> _WHAT IS BEING ASKED_: Transcribe exactly the lines from the one holding "table-layout: fixed;" to the end of the data below, including both of those lines and no others.

------------------------------------------------

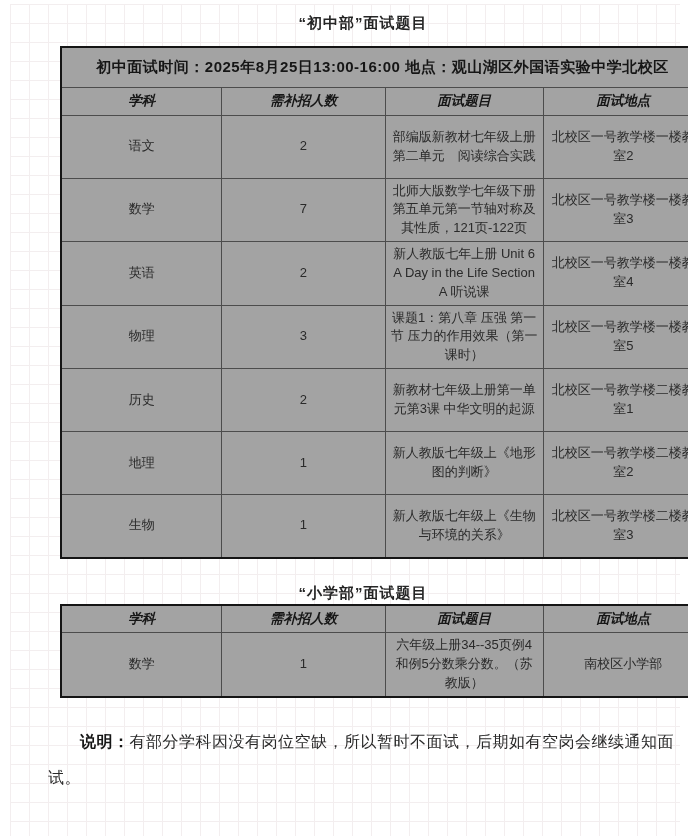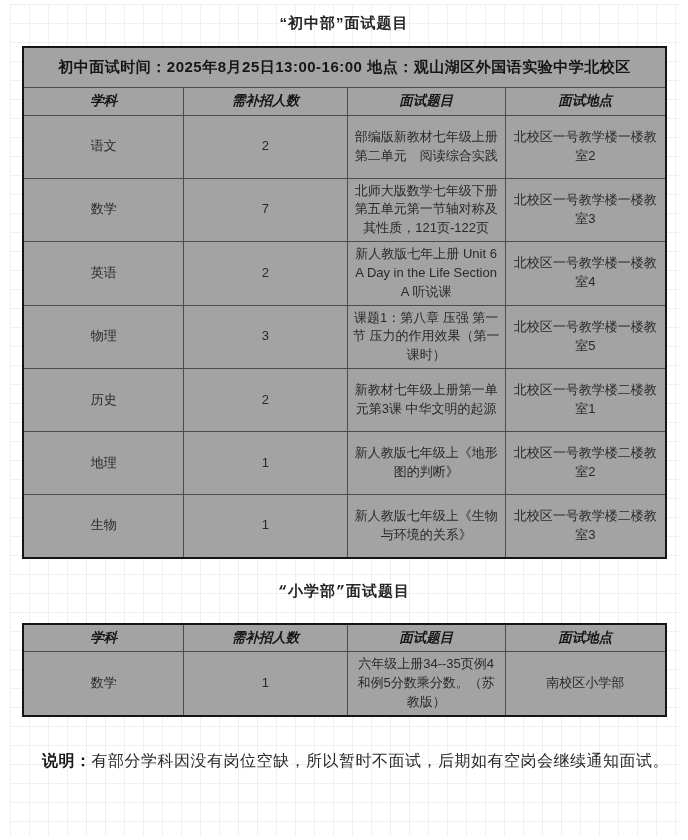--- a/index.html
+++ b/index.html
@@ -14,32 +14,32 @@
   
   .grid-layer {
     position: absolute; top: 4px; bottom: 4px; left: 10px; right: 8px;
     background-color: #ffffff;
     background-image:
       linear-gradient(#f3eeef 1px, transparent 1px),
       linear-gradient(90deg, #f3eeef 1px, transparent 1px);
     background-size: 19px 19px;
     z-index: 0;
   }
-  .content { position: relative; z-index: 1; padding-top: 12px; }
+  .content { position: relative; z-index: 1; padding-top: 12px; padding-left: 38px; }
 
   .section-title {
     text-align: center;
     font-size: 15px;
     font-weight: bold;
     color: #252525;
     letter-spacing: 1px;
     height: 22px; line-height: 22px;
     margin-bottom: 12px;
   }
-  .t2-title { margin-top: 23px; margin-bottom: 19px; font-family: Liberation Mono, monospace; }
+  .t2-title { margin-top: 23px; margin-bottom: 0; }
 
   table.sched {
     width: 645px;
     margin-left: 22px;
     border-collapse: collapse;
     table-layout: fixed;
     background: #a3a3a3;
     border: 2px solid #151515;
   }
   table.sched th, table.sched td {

------------------------------------------------

> _ANSWER SECTION_:
     table-layout: fixed;
     background: #a3a3a3;
     border: 2px solid #151515;
   }
   table.sched th, table.sched td {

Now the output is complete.